What you need to do >> If a line in the data has the string "load", please show it.

Input >>
..............................

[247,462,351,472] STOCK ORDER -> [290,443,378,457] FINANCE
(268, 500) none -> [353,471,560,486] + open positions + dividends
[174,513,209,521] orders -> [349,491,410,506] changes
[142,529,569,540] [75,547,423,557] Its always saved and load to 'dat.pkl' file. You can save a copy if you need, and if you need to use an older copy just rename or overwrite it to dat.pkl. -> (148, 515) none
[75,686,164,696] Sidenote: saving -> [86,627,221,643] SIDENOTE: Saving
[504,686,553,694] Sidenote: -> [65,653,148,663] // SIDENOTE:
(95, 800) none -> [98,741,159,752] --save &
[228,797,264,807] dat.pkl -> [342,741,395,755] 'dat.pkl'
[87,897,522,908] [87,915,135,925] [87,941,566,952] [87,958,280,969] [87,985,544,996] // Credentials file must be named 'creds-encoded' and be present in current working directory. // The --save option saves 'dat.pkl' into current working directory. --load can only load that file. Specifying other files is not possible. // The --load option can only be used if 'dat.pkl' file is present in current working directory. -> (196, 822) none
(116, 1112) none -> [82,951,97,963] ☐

..............................

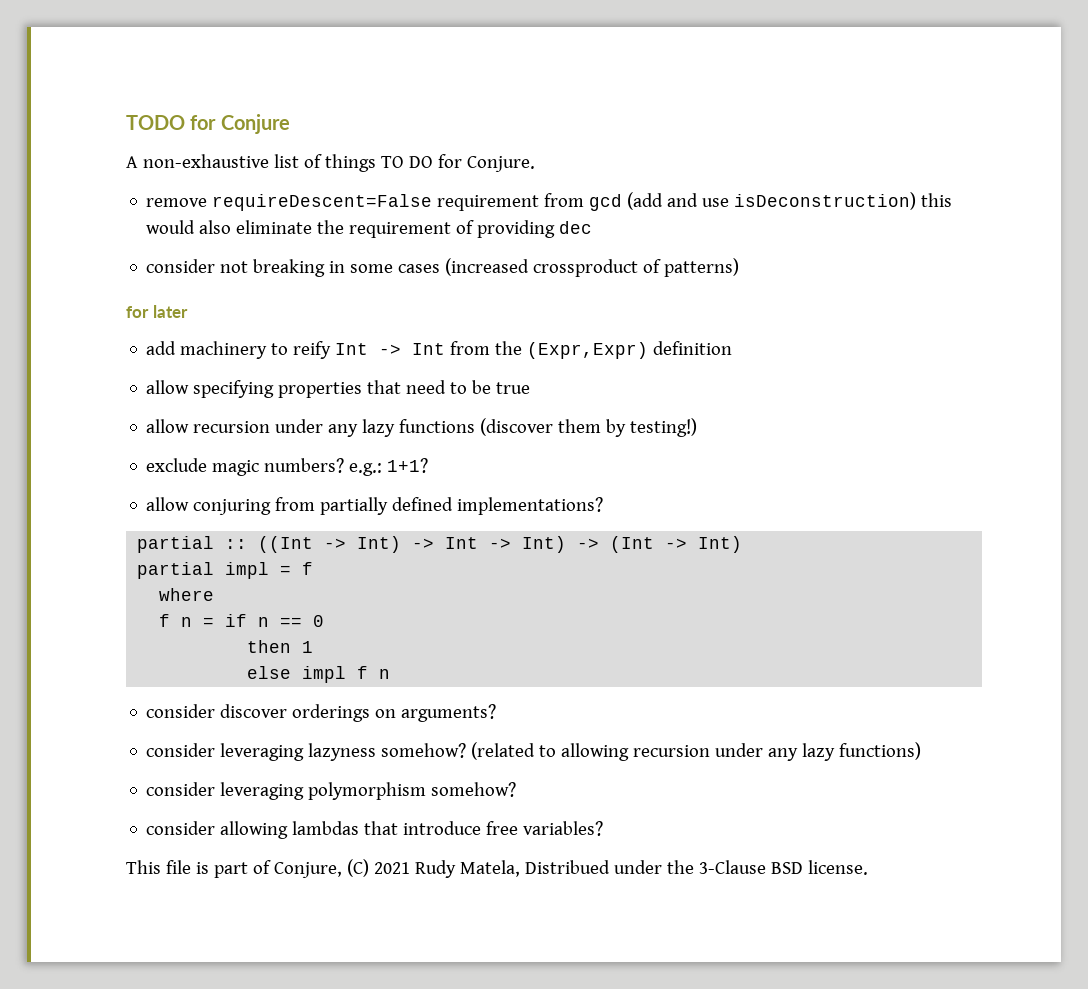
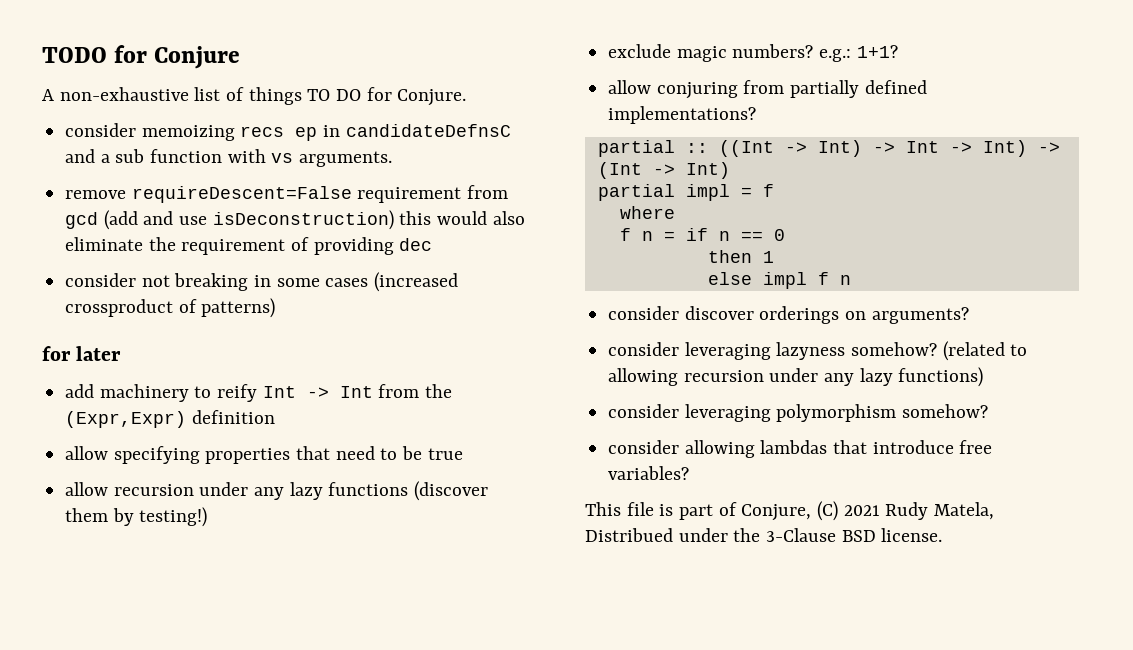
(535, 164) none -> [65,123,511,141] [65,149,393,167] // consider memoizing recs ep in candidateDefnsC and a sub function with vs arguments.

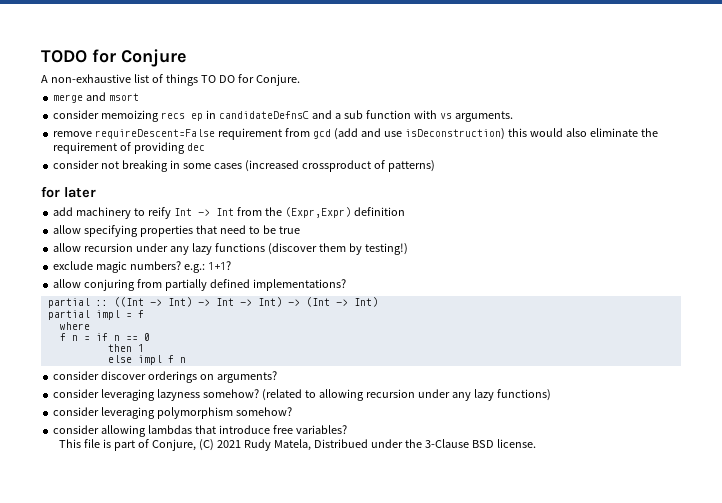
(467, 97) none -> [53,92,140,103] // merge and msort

..............................

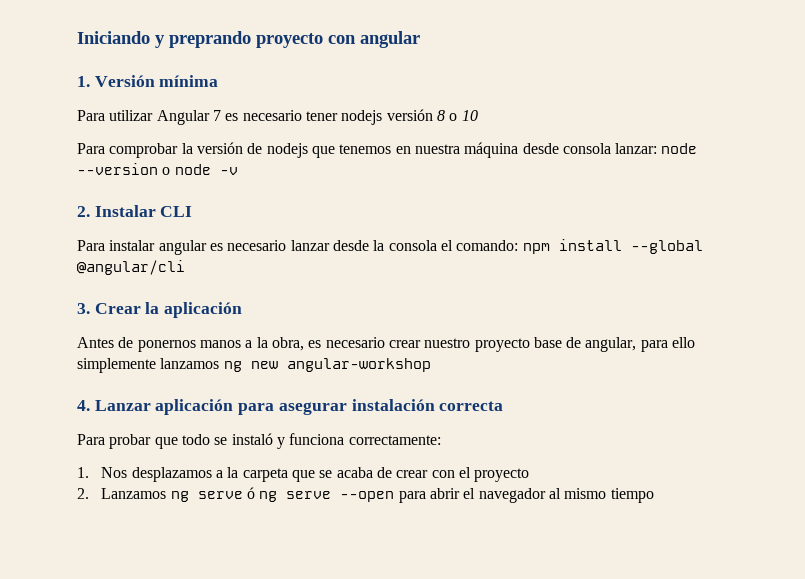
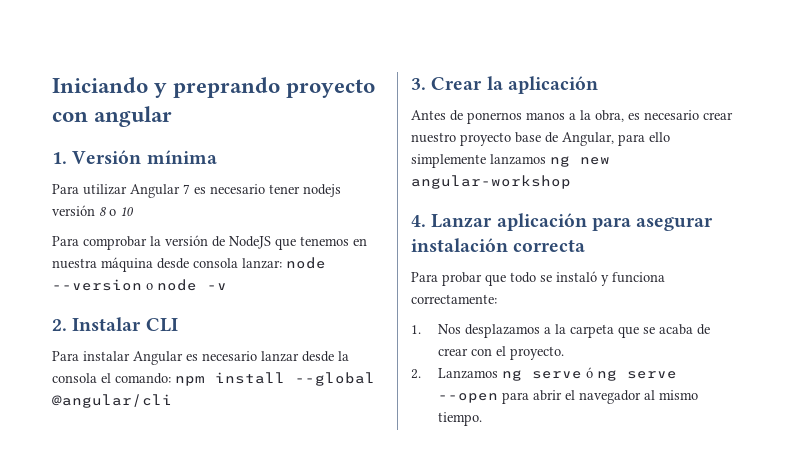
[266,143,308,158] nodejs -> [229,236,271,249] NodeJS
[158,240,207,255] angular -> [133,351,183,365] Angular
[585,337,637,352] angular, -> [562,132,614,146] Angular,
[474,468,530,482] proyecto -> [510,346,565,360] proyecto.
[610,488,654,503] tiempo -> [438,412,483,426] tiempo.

..............................

Answer to this task >>
[142,529,569,540] [75,547,423,557] Its always saved and load to 'dat.pkl' file. You can save a copy if you need, and if you need to use an older copy just rename or overwrite it to dat.pkl. -> (148, 515) none
[87,897,522,908] [87,915,135,925] [87,941,566,952] [87,958,280,969] [87,985,544,996] // Credentials file must be named 'creds-encoded' and be present in current working directory. // The --save option saves 'dat.pkl' into current working directory. --load can only load that file. Specifying other files is not possible. // The --load option can only be used if 'dat.pkl' file is present in current working directory. -> (196, 822) none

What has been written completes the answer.